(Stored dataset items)
※
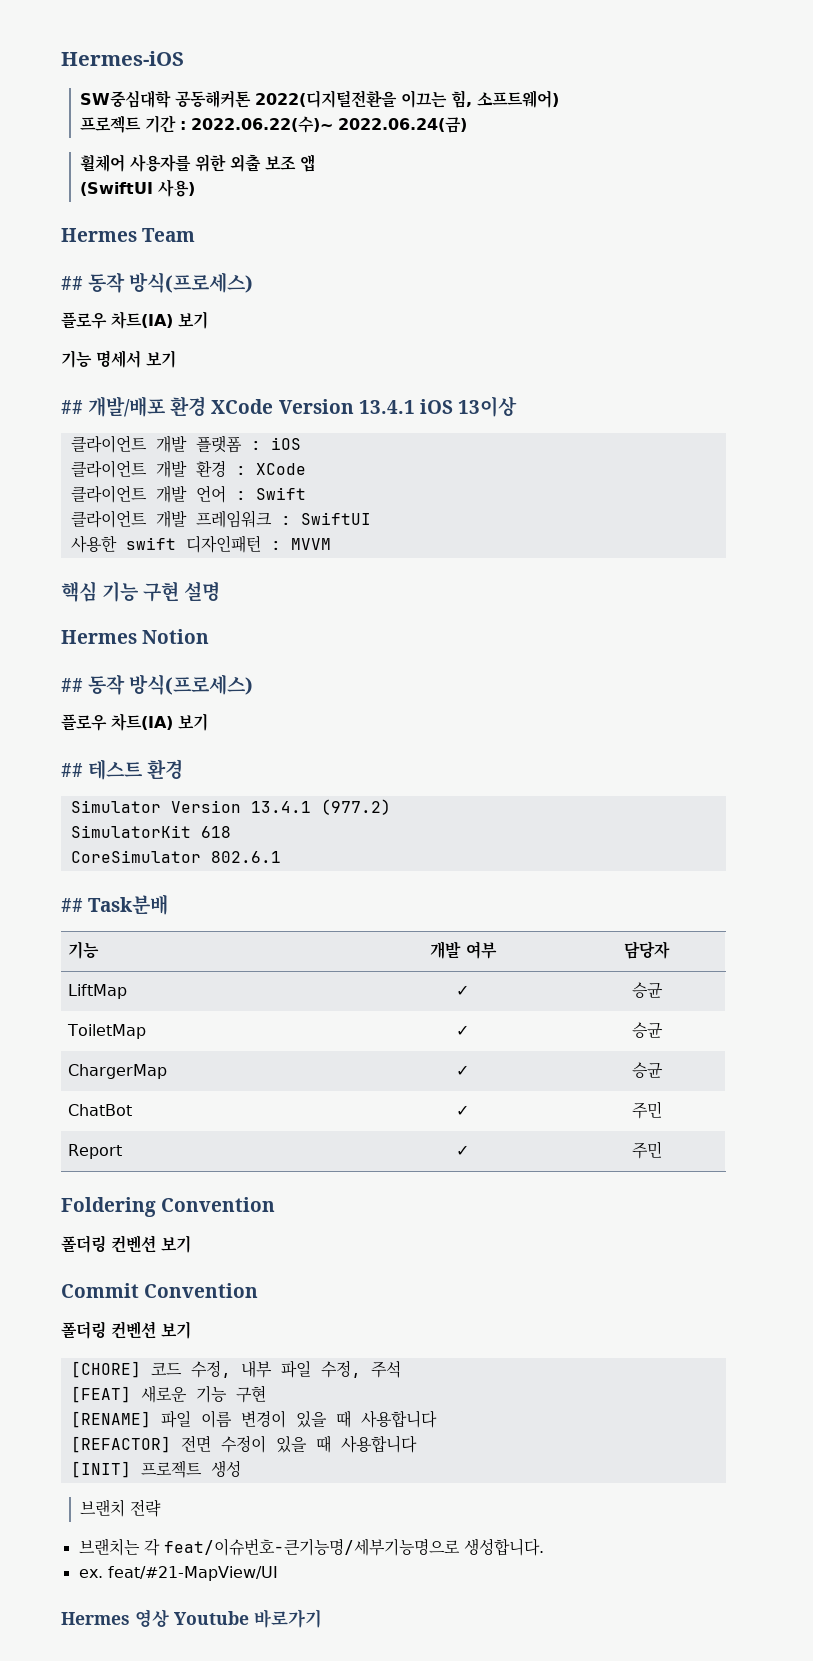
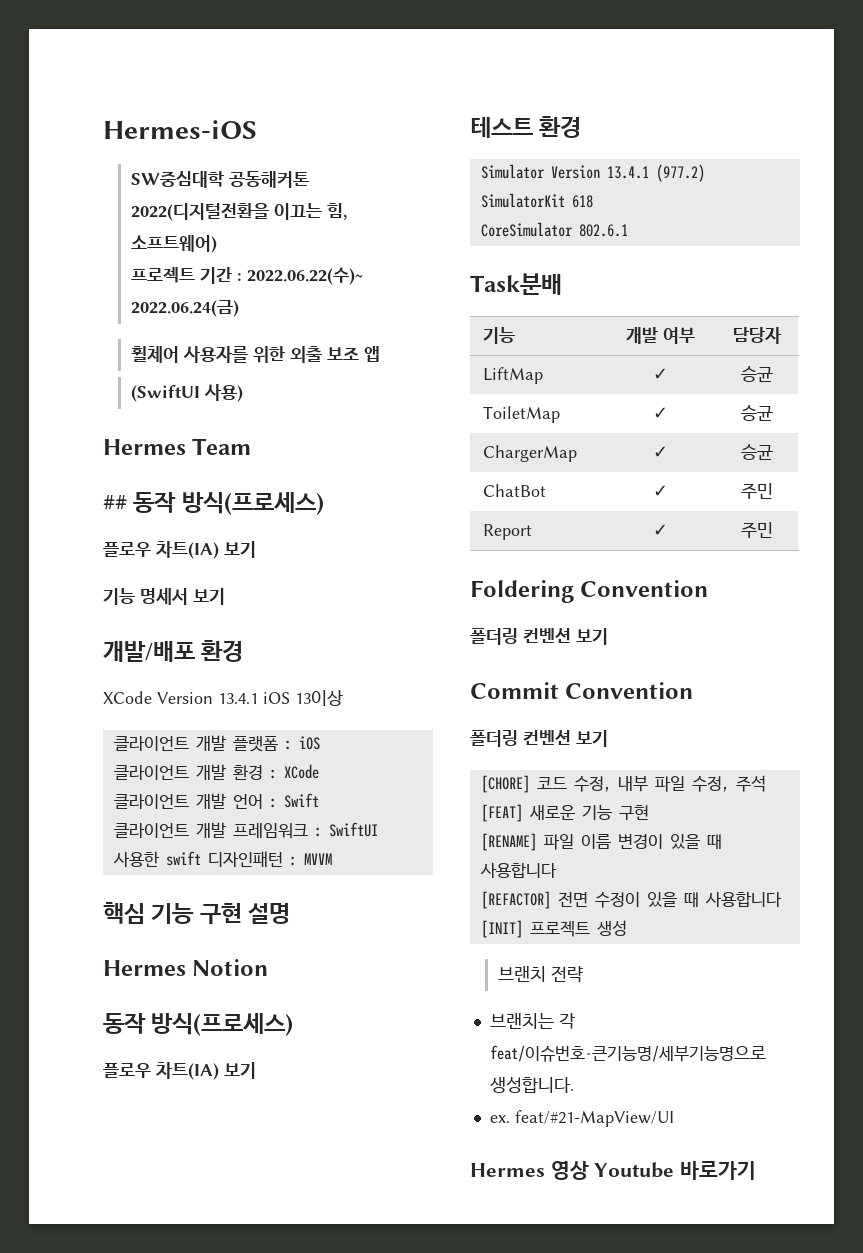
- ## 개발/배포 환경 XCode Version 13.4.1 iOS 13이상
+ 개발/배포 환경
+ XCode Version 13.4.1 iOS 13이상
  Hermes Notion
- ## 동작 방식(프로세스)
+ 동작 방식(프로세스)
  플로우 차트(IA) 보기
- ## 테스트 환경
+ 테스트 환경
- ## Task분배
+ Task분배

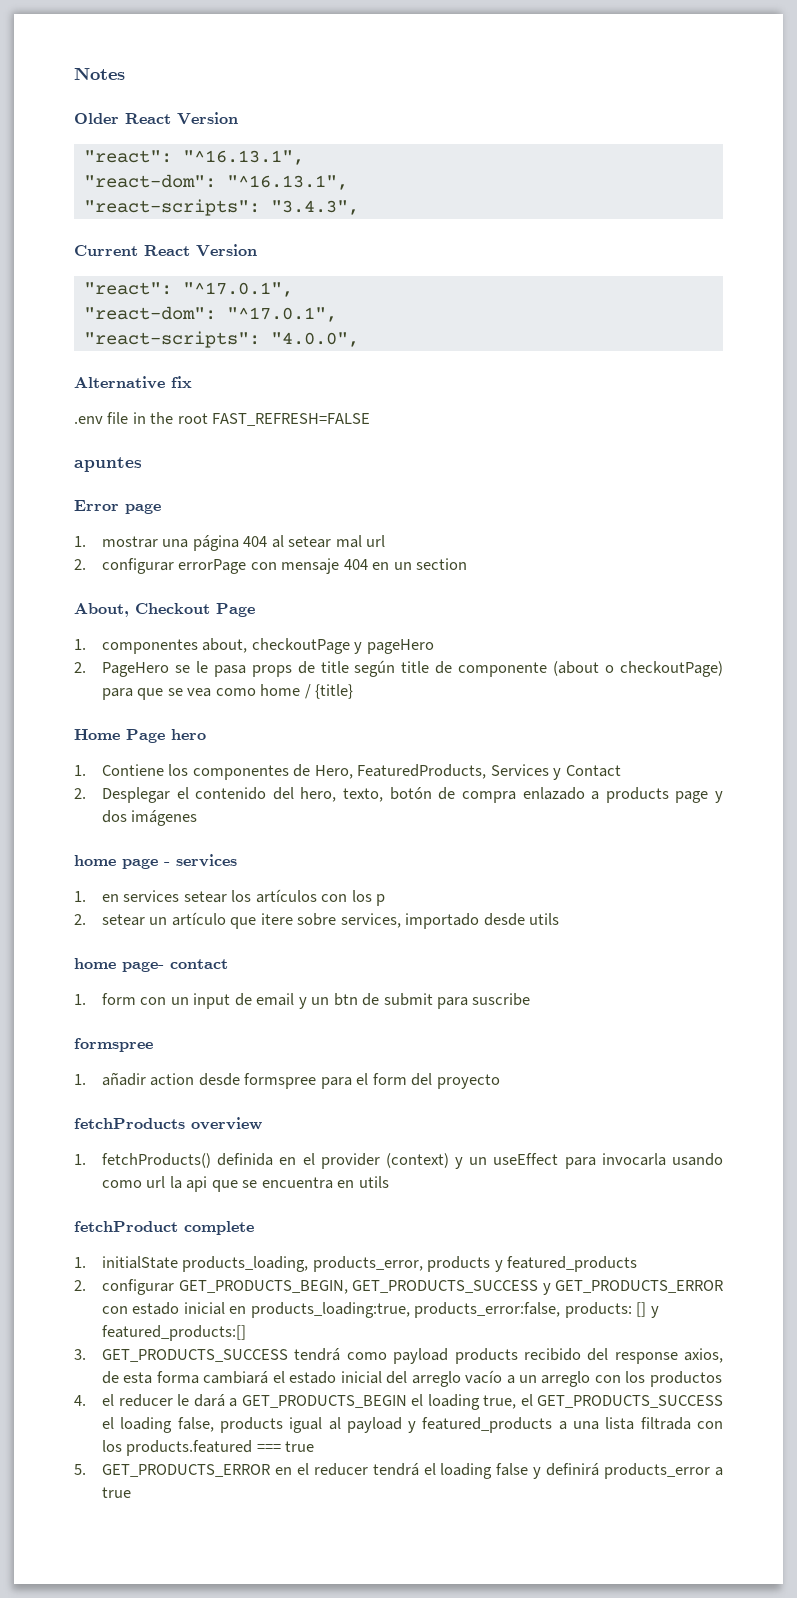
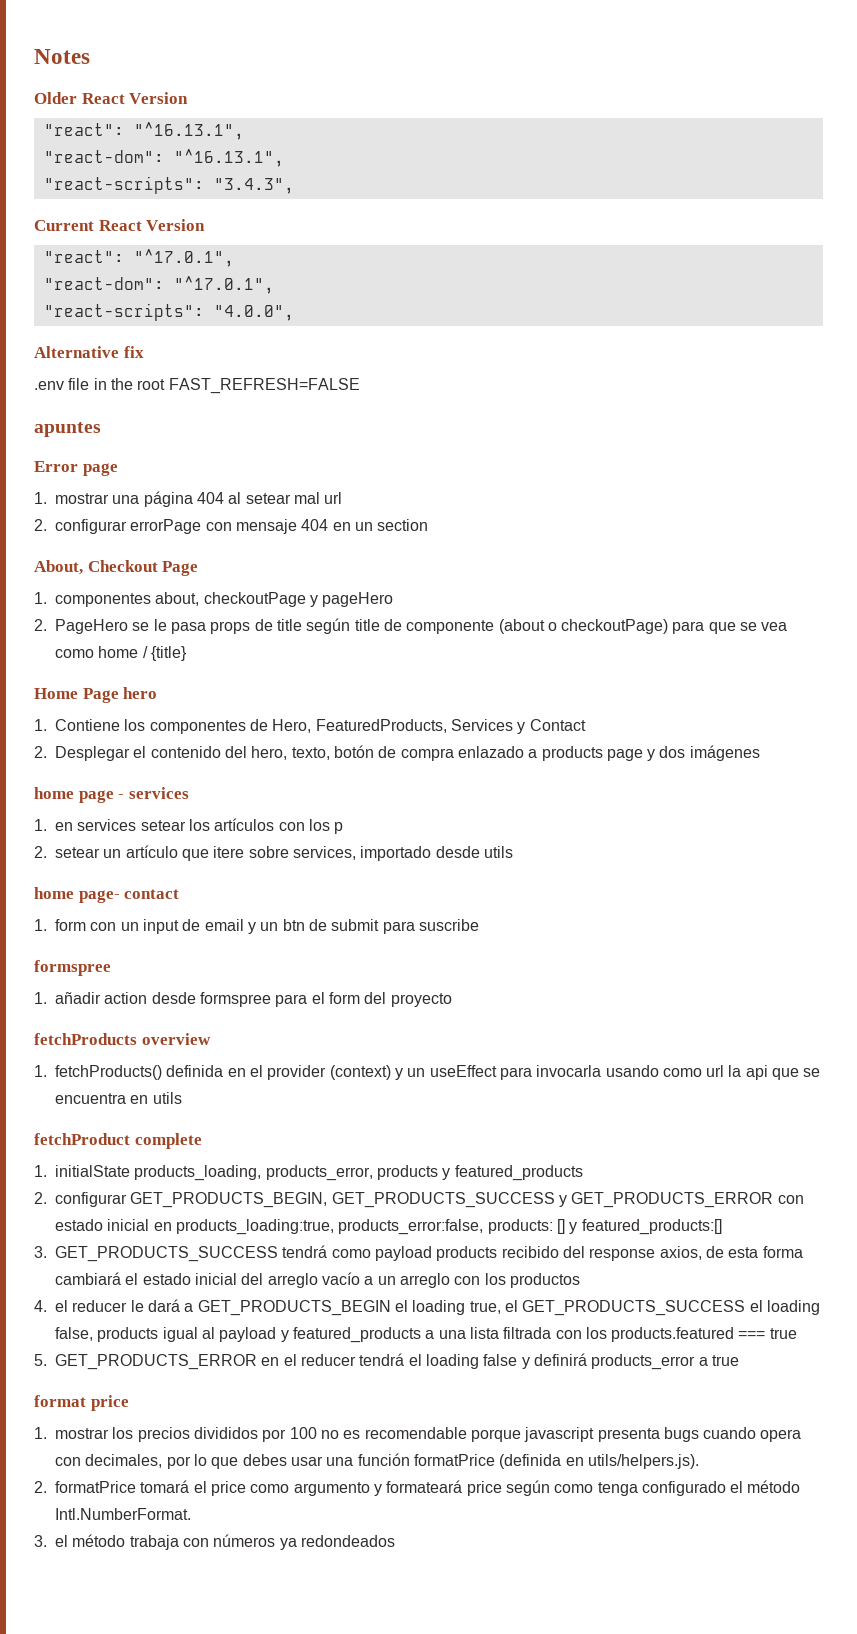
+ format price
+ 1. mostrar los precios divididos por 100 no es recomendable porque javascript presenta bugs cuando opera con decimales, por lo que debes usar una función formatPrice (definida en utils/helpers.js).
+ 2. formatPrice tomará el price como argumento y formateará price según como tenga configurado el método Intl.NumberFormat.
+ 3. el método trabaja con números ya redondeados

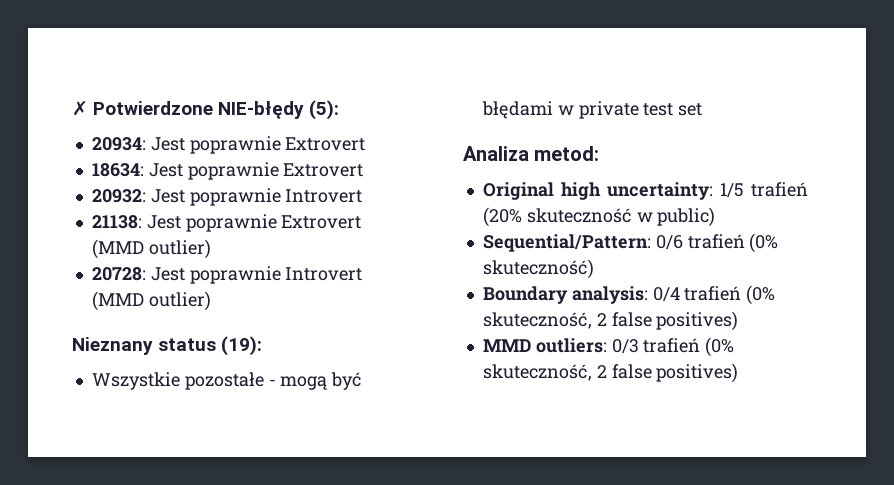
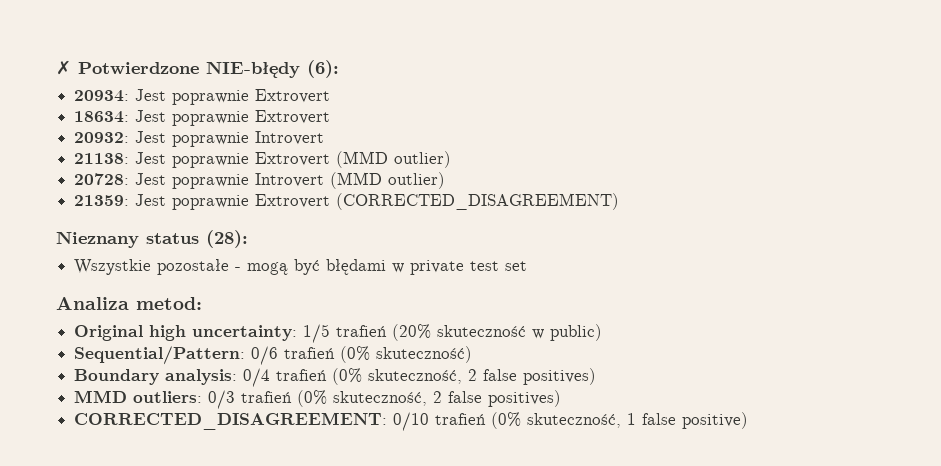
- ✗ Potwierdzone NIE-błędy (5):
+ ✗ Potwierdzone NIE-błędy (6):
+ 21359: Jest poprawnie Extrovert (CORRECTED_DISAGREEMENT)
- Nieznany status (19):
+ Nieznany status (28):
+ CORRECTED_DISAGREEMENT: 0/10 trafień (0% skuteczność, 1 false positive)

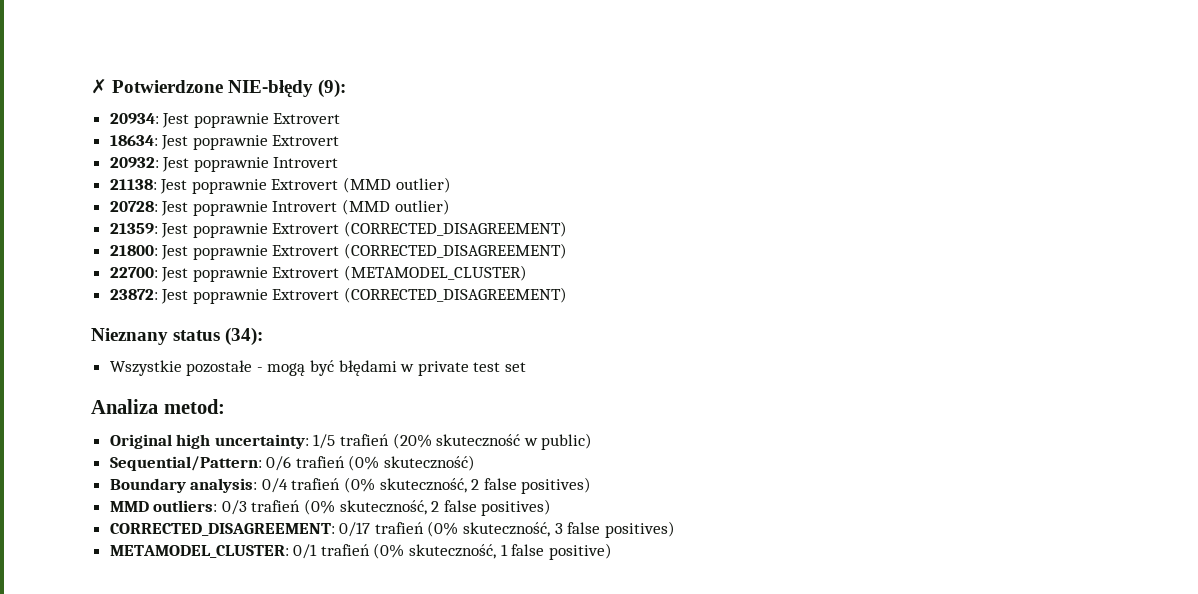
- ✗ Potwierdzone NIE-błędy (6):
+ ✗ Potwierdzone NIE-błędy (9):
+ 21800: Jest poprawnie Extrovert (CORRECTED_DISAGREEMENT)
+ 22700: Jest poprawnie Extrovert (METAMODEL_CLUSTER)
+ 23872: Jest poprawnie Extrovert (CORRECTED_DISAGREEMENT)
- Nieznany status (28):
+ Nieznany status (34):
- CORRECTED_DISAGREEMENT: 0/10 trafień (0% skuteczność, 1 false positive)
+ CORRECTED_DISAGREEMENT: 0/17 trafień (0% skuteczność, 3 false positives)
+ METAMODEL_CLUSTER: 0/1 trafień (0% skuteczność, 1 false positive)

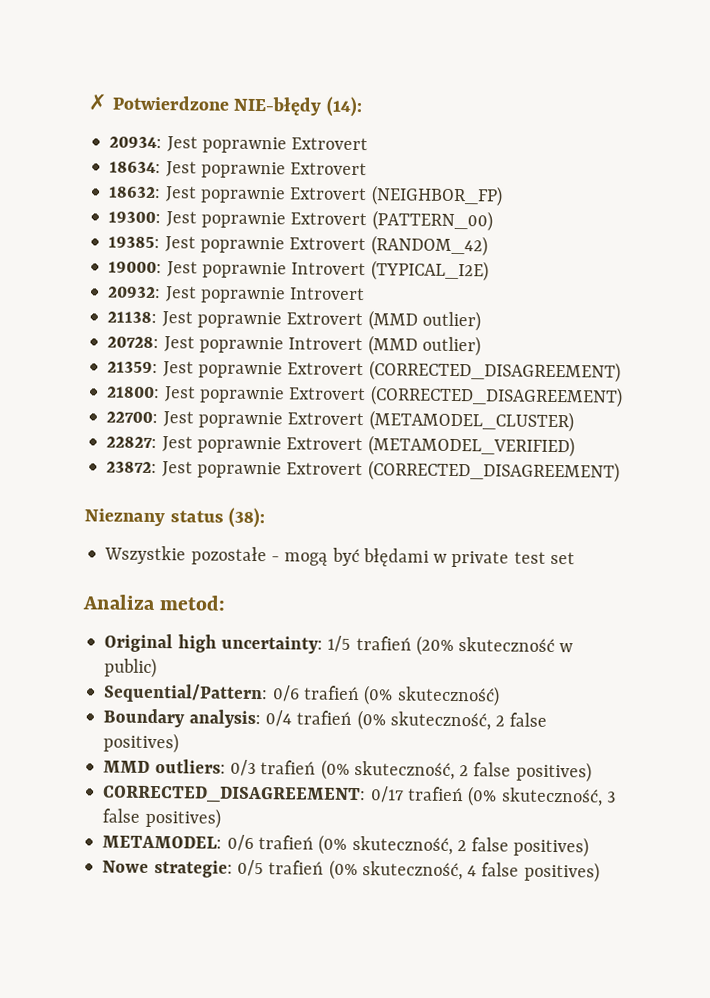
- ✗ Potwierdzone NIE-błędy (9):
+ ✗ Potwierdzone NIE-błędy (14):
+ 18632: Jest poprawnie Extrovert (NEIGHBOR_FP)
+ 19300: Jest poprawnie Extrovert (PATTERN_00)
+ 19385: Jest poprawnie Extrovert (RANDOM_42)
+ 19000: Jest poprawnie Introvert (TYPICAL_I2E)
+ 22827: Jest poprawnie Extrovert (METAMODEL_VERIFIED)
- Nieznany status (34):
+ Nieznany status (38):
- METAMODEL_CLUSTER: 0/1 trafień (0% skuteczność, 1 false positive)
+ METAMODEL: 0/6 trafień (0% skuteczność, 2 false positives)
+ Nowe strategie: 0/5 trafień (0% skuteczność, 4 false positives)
※
◆ WHAT THE EXERCISE ASKS
Beginning with the line holding "Hermes Notion", copy each line exactly through the end of the records above, and leave every picture out.

◆ RESPONSE
  Hermes Notion
- ## 동작 방식(프로세스)
+ 동작 방식(프로세스)
  플로우 차트(IA) 보기
- ## 테스트 환경
+ 테스트 환경
- ## Task분배
+ Task분배

+ format price
+ 1. mostrar los precios divididos por 100 no es recomendable porque javascript presenta bugs cuando opera con decimales, por lo que debes usar una función formatPrice (definida en utils/helpers.js).
+ 2. formatPrice tomará el price como argumento y formateará price según como tenga configurado el método Intl.NumberFormat.
+ 3. el método trabaja con números ya redondeados

- ✗ Potwierdzone NIE-błędy (5):
+ ✗ Potwierdzone NIE-błędy (6):
+ 21359: Jest poprawnie Extrovert (CORRECTED_DISAGREEMENT)
- Nieznany status (19):
+ Nieznany status (28):
+ CORRECTED_DISAGREEMENT: 0/10 trafień (0% skuteczność, 1 false positive)

- ✗ Potwierdzone NIE-błędy (6):
+ ✗ Potwierdzone NIE-błędy (9):
+ 21800: Jest poprawnie Extrovert (CORRECTED_DISAGREEMENT)
+ 22700: Jest poprawnie Extrovert (METAMODEL_CLUSTER)
+ 23872: Jest poprawnie Extrovert (CORRECTED_DISAGREEMENT)
- Nieznany status (28):
+ Nieznany status (34):
- CORRECTED_DISAGREEMENT: 0/10 trafień (0% skuteczność, 1 false positive)
+ CORRECTED_DISAGREEMENT: 0/17 trafień (0% skuteczność, 3 false positives)
+ METAMODEL_CLUSTER: 0/1 trafień (0% skuteczność, 1 false positive)

- ✗ Potwierdzone NIE-błędy (9):
+ ✗ Potwierdzone NIE-błędy (14):
+ 18632: Jest poprawnie Extrovert (NEIGHBOR_FP)
+ 19300: Jest poprawnie Extrovert (PATTERN_00)
+ 19385: Jest poprawnie Extrovert (RANDOM_42)
+ 19000: Jest poprawnie Introvert (TYPICAL_I2E)
+ 22827: Jest poprawnie Extrovert (METAMODEL_VERIFIED)
- Nieznany status (34):
+ Nieznany status (38):
- METAMODEL_CLUSTER: 0/1 trafień (0% skuteczność, 1 false positive)
+ METAMODEL: 0/6 trafień (0% skuteczność, 2 false positives)
+ Nowe strategie: 0/5 trafień (0% skuteczność, 4 false positives)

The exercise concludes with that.